Supplied material Start Marker
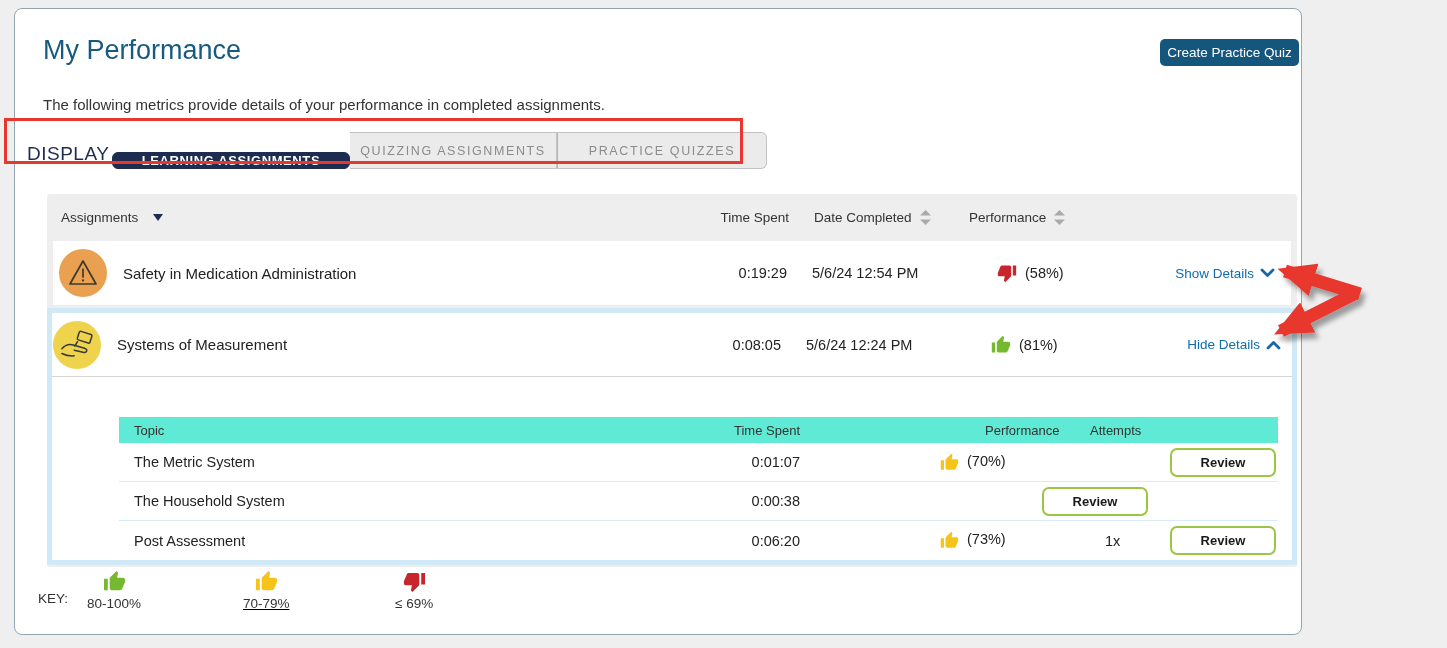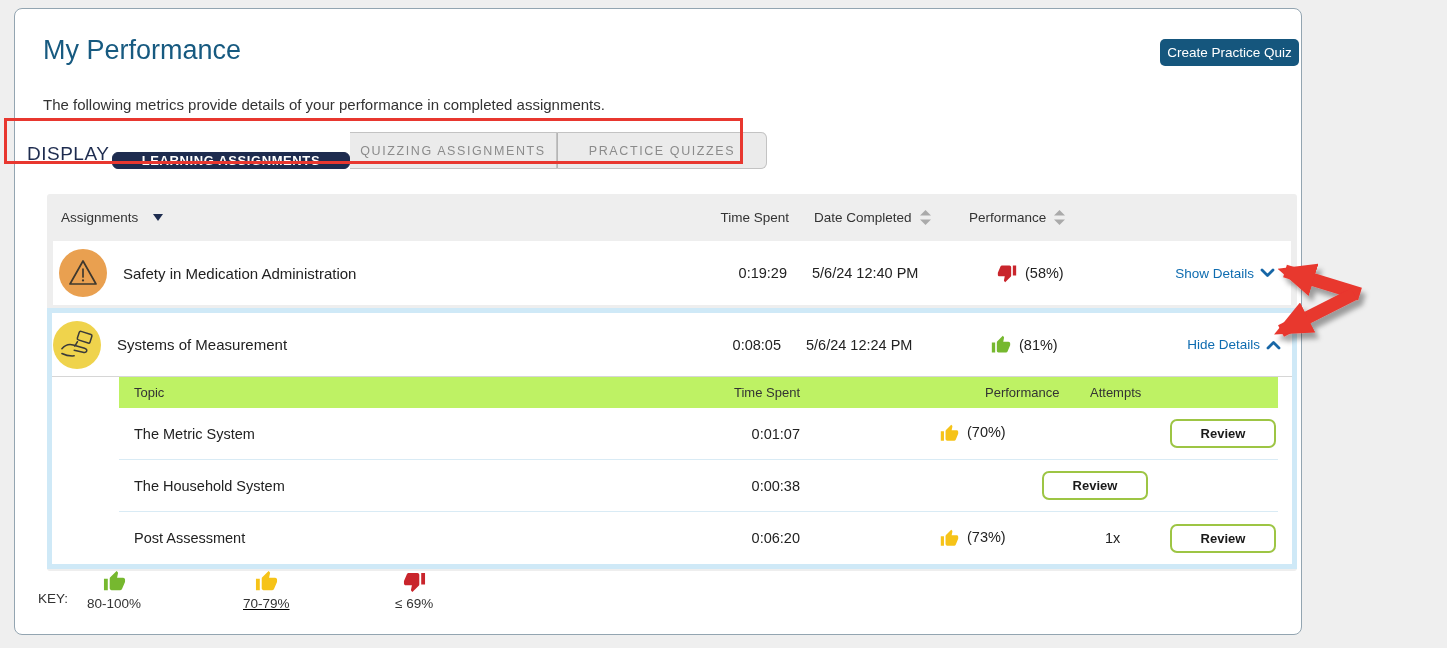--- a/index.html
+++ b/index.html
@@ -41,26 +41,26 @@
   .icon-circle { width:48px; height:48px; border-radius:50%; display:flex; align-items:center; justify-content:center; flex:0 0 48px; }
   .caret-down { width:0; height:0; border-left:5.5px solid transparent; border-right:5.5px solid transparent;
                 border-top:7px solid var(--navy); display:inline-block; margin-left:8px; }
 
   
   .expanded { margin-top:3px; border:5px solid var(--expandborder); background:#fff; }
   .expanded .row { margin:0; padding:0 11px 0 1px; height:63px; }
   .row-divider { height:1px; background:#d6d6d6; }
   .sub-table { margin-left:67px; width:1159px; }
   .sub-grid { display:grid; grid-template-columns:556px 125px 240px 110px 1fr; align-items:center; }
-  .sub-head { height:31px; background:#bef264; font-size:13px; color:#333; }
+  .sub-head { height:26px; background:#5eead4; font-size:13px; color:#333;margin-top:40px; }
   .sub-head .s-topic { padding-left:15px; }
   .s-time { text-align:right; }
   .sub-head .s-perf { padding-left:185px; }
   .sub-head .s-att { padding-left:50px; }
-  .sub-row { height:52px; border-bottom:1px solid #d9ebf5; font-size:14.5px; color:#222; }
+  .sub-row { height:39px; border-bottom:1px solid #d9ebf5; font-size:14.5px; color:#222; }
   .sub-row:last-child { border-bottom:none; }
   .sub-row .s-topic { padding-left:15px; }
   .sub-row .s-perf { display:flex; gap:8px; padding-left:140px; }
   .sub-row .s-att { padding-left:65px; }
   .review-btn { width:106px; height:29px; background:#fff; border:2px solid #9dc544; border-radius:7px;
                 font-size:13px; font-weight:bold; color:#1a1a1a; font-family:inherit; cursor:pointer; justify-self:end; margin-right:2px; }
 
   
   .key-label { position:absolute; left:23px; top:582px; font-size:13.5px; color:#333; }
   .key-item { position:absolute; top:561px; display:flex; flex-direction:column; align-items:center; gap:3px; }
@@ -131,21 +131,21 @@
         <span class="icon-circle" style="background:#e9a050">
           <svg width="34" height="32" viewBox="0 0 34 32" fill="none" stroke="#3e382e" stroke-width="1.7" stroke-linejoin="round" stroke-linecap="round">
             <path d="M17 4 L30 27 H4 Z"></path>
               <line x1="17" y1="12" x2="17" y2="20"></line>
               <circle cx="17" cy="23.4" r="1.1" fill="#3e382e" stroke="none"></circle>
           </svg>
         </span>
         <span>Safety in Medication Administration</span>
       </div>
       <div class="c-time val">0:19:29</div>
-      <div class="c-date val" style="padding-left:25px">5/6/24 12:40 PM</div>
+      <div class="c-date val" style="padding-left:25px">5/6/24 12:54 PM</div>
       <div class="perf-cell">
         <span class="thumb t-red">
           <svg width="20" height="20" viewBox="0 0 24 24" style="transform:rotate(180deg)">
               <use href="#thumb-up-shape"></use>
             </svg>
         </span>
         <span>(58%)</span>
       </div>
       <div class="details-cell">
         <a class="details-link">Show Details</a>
Supplied material End Marker
■ **Work instructions**:
The lines to copy are those above that contain "style".

■ **Response below**:
         <span class="icon-circle" style="background:#e9a050">
-      <div class="c-date val" style="padding-left:25px">5/6/24 12:40 PM</div>
+      <div class="c-date val" style="padding-left:25px">5/6/24 12:54 PM</div>
           <svg width="20" height="20" viewBox="0 0 24 24" style="transform:rotate(180deg)">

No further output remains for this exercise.